**AIM OF THE EXERCISE:**
From the entries below, write out exactly the lines between the line holding "font-size: 25px ->" and the line holding "Liberation Mono, monospace", inclusive, excluding any pictures.

**EXERCISE MATERIALS:**

= Beginning of Section =

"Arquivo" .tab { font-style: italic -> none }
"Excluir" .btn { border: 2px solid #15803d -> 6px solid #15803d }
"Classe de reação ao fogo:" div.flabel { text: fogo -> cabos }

= End of Section =
= Beginning of Section =

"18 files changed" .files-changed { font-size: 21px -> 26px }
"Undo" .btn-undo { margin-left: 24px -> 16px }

= End of Section =
= Beginning of Section =

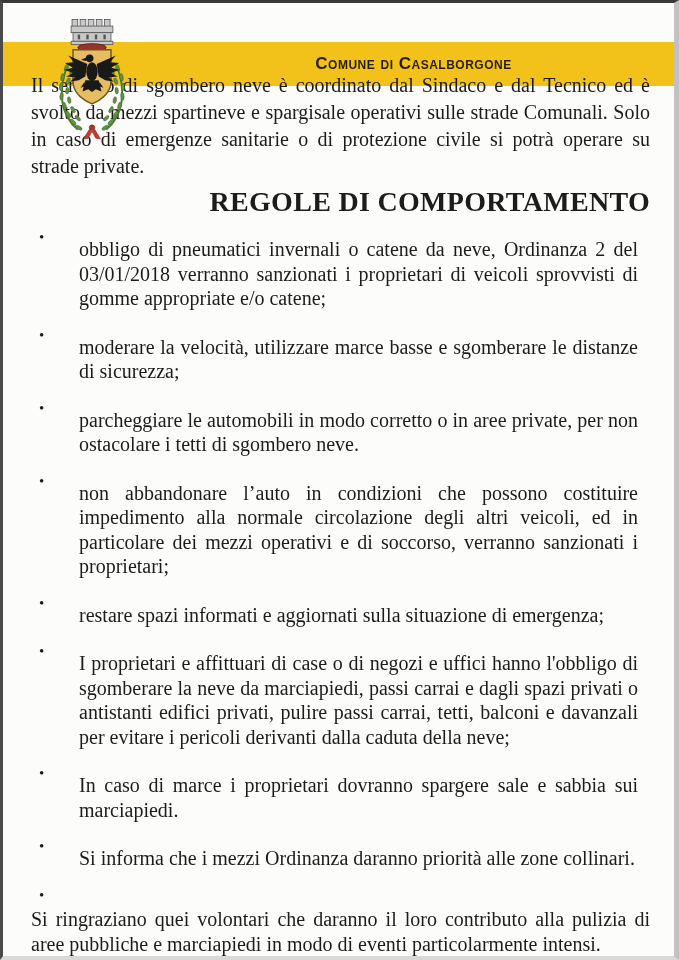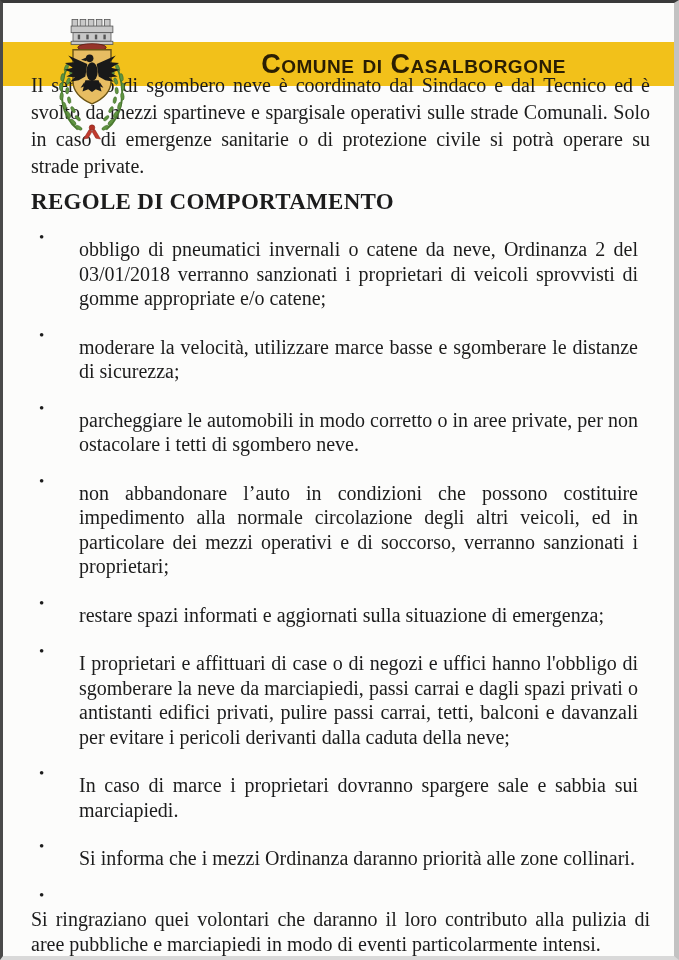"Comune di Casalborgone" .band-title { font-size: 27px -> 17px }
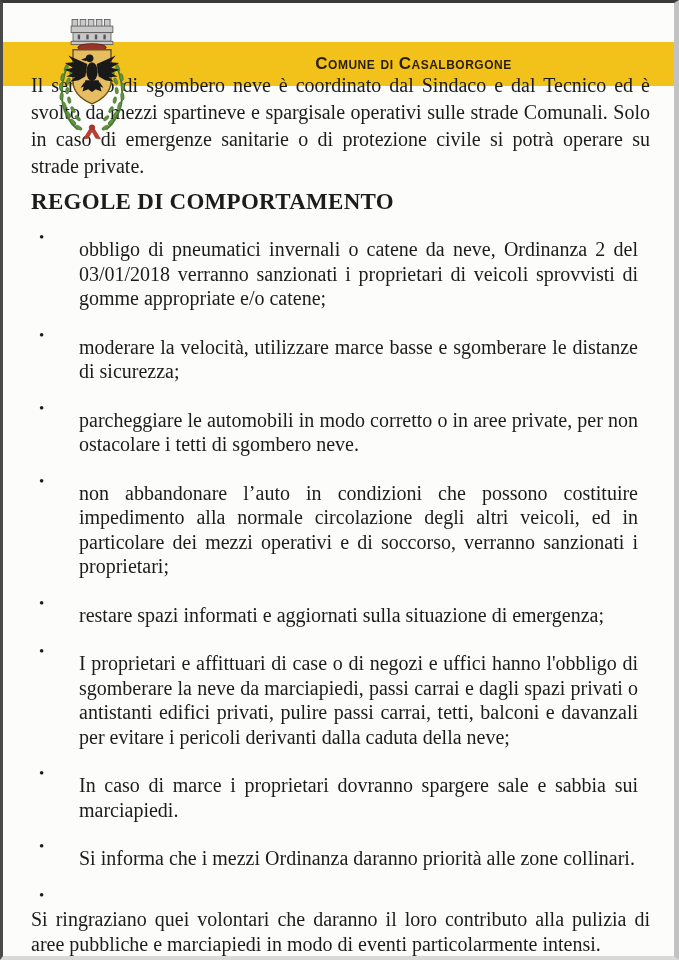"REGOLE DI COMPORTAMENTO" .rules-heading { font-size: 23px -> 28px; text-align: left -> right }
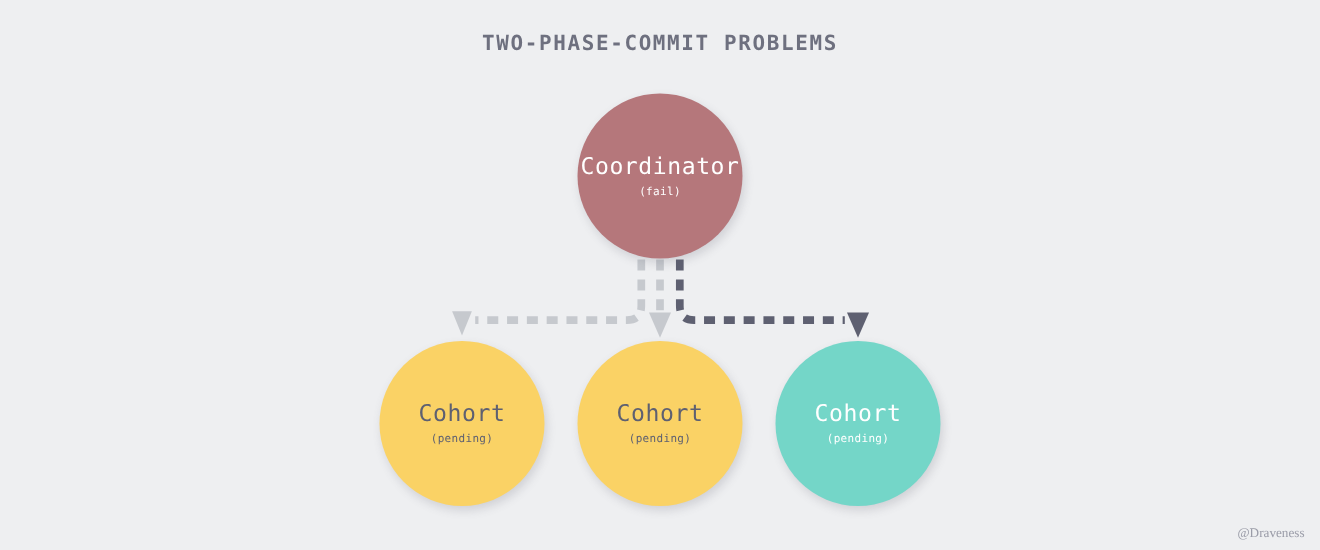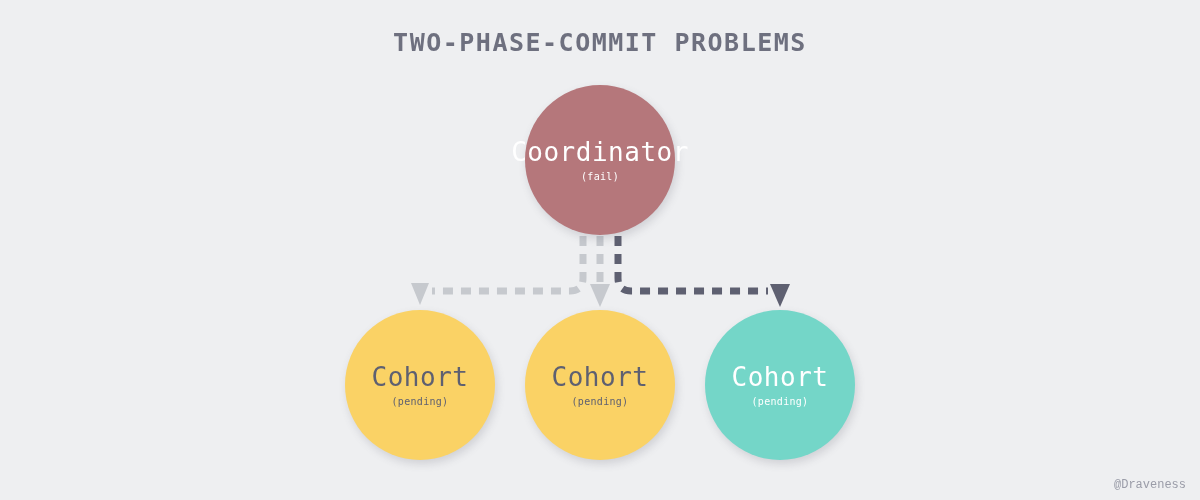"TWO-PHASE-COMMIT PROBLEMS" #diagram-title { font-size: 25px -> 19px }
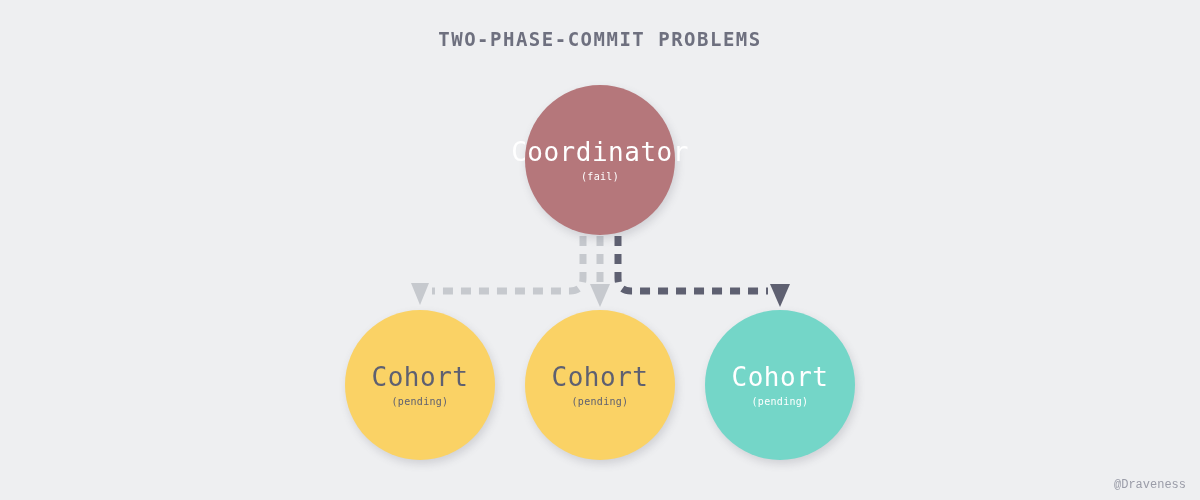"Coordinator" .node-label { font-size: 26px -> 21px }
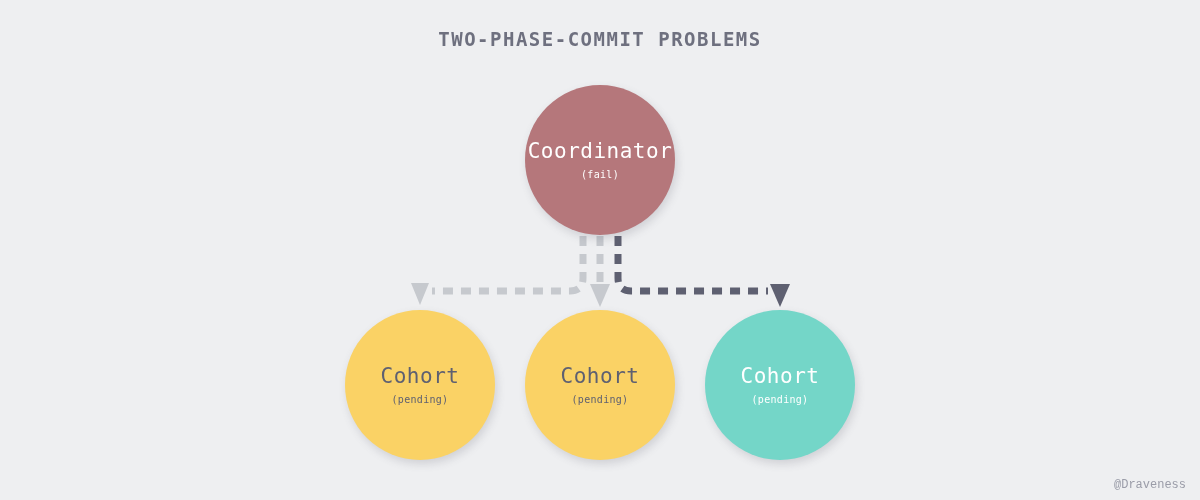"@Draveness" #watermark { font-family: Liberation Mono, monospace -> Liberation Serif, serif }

= End of Section =

**TASK ANSWER:**
"TWO-PHASE-COMMIT PROBLEMS" #diagram-title { font-size: 25px -> 19px }
"Coordinator" .node-label { font-size: 26px -> 21px }
"@Draveness" #watermark { font-family: Liberation Mono, monospace -> Liberation Serif, serif }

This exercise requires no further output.